How does the Fourier transform handle functions of complex variables when only integrating over the reals?

Given the domain of the integral for the Fourier transform is over the real numbers, how does the Fourier transform transform functions whose independent variable is complex?

For example, given
\begin{equation}
\begin{split}
\hat{f}(k_{\mathbb{C}}) &= \int_{\mathbb{R}} f(z_{\mathbb{C}}) e^{2 \pi i k_{\mathbb{C}} z_{\mathbb{C}}} d z_{\mathbb{C}}
\end{split}
\end{equation}
where $z_{\mathbb{C}} = z_1 + z_2 i$ and $k_{\mathbb{C}} = k_1 + k_2 i$.

It seems that evaluating $f(z_{\mathbb{C}}) e^{2 \pi i k_{\mathbb{C}} z_{\mathbb{C}}}$ over the reals includes only $z_1$ and ignores $z_2 i$ in $f(z_{\mathbb{C}})$.

 

[Delta2]

The way I 've been taught Fourier transform is that it applies to complex valued functions of a real variable and it gives as result also a complex valued function of a real variable.

That is, it is $f:\mathbb{R}\to\mathbb{C}$ and its Fourier transform $\hat f:\mathbb{R}\to\mathbb{C}$ so the integrals of the Fourier and the inverse Fourier transform are inevitably over the real line.

The integral you are proposing here seems to be an interesting generalization of the Fourier transform so that it can include functions $f:\mathbb{C}\to\mathbb{C}$, that is complex valued functions of a complex variable. Only thing is that you have to make it a contour integral in order to make it integrate over the complex plane.

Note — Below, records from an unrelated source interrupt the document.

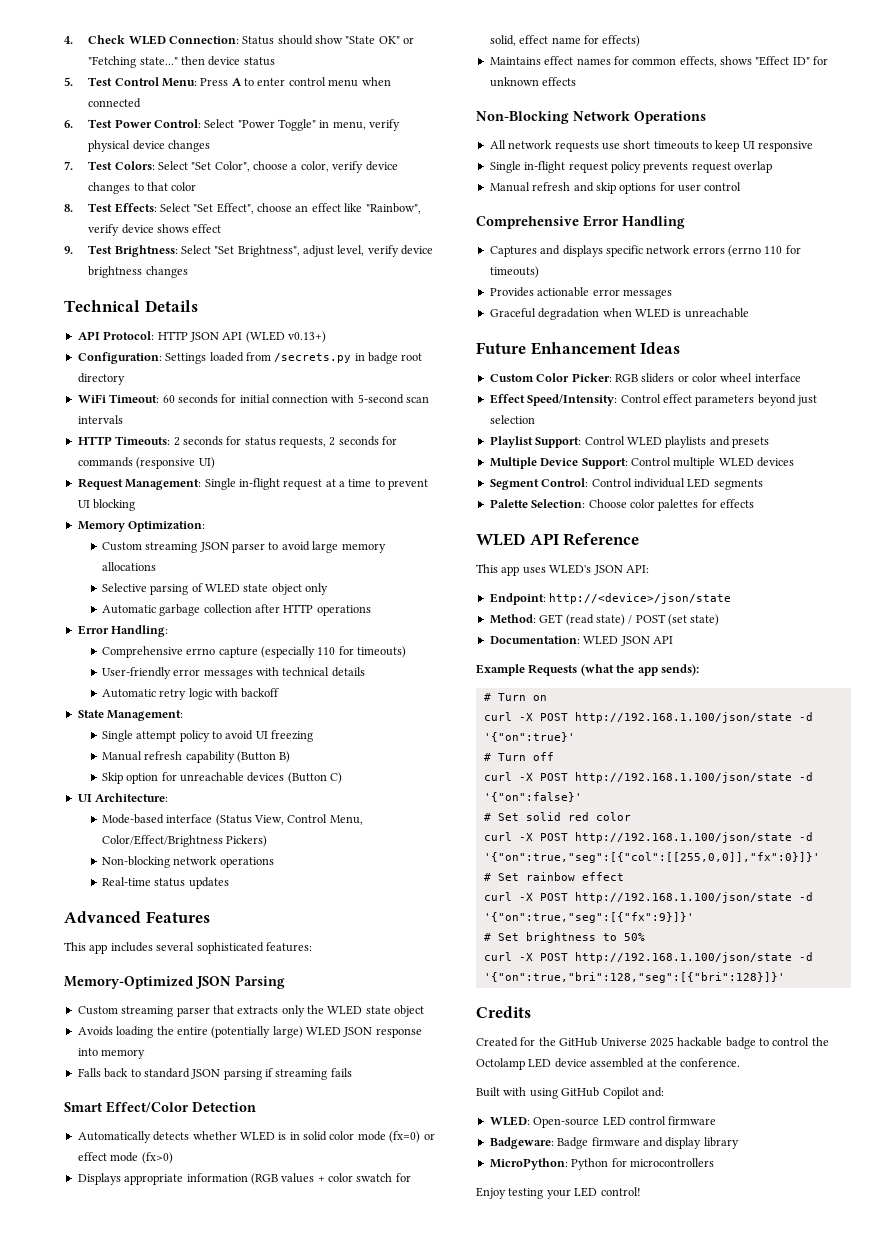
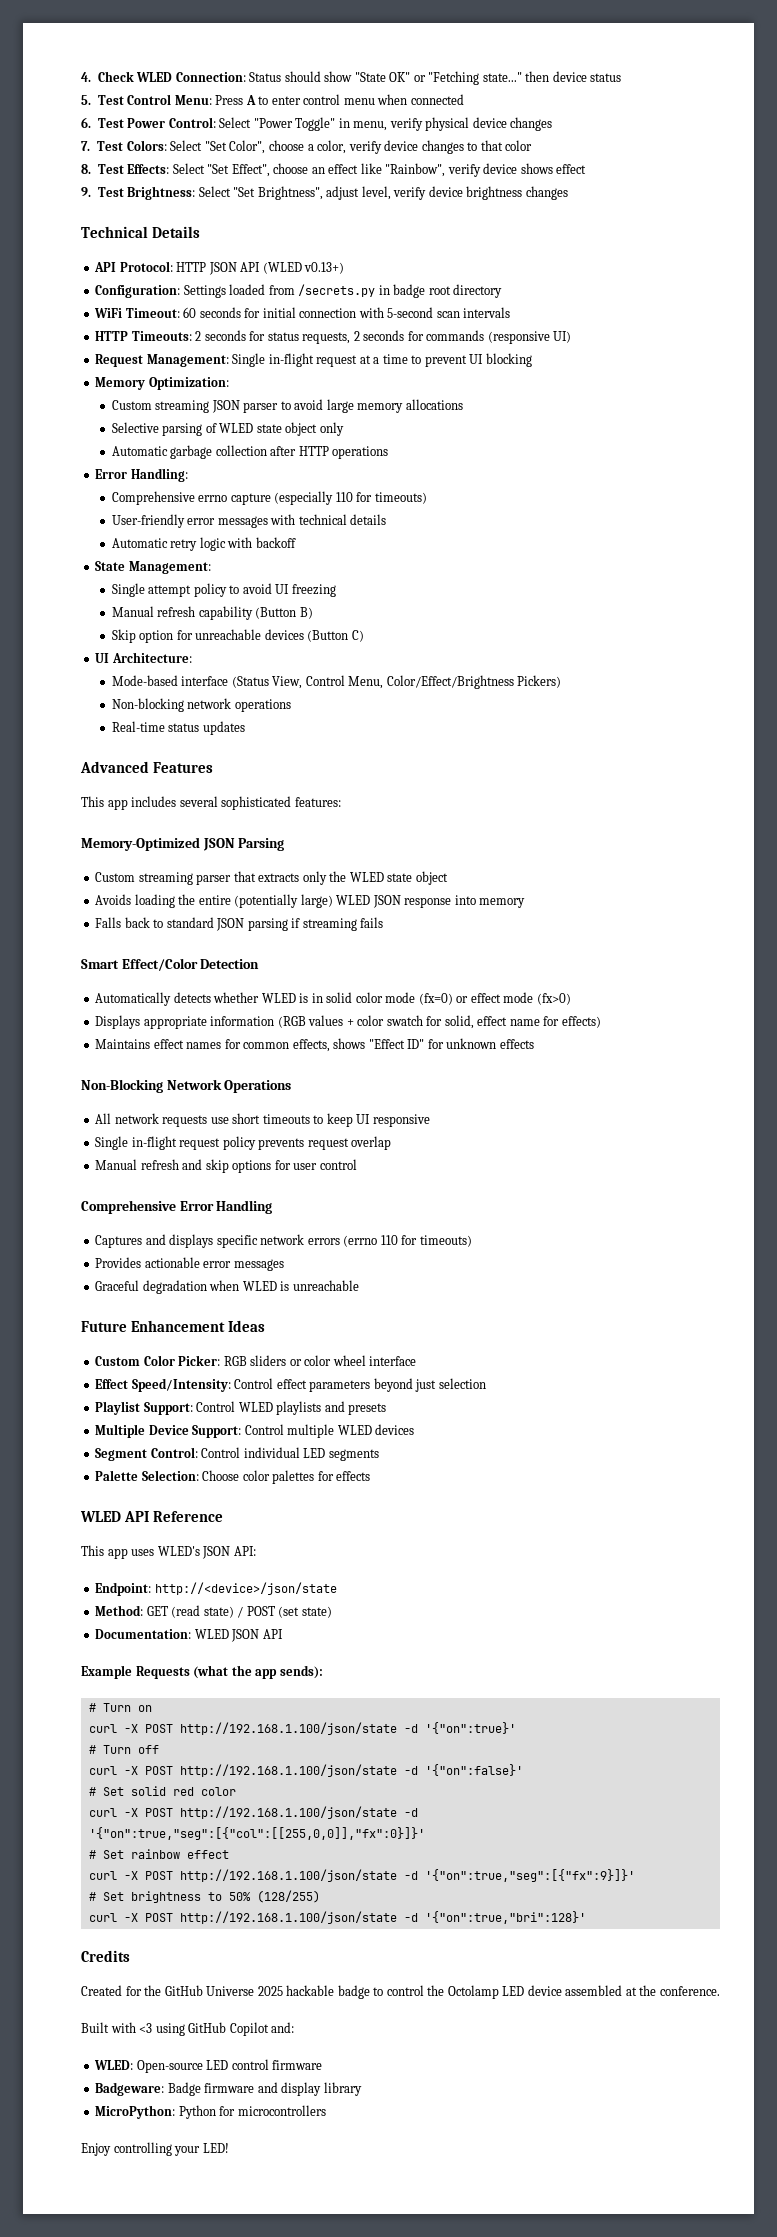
- # Set brightness to 50%
- curl -X POST http://192.168.1.100/json/state -d '{"on":true,"bri":128,"seg":[{"bri":128}]}'
+ # Set brightness to 50% (128/255)
+ curl -X POST http://192.168.1.100/json/state -d '{"on":true,"bri":128}'
- Built with using GitHub Copilot and:
+ Built with <3 using GitHub Copilot and:
- Enjoy testing your LED control!
+ Enjoy controlling your LED!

Or simply a double integral over the real line like for example
$$\int_\mathbb{R}\int_\mathbb{R}f(z_1+z_2i)e^{2\pi i k_{\mathbb{C}}(z_1+z_2i)}dz_1dz_2$$

I can't tell if such an integral has interesting theoretical or practical applications.

 

[RPinPA]

There is such a thing as a two-dimensional Fourier transform, for instance the spatial Fourier transform of an image. It consists of Fourier transforms applied independently in the x and y directions.

Perhaps that's what you need to do here, transform Re(z) and Im(z) to Re(k) and Im(k).

 

[Svein]

... and remember that $i=e^{\frac{i\pi}{2}}$, which means that the transformation of a purely imaginary variable is the same as the transformation of the real version of the variable rotated π/2. This leads to the Laplace transformation.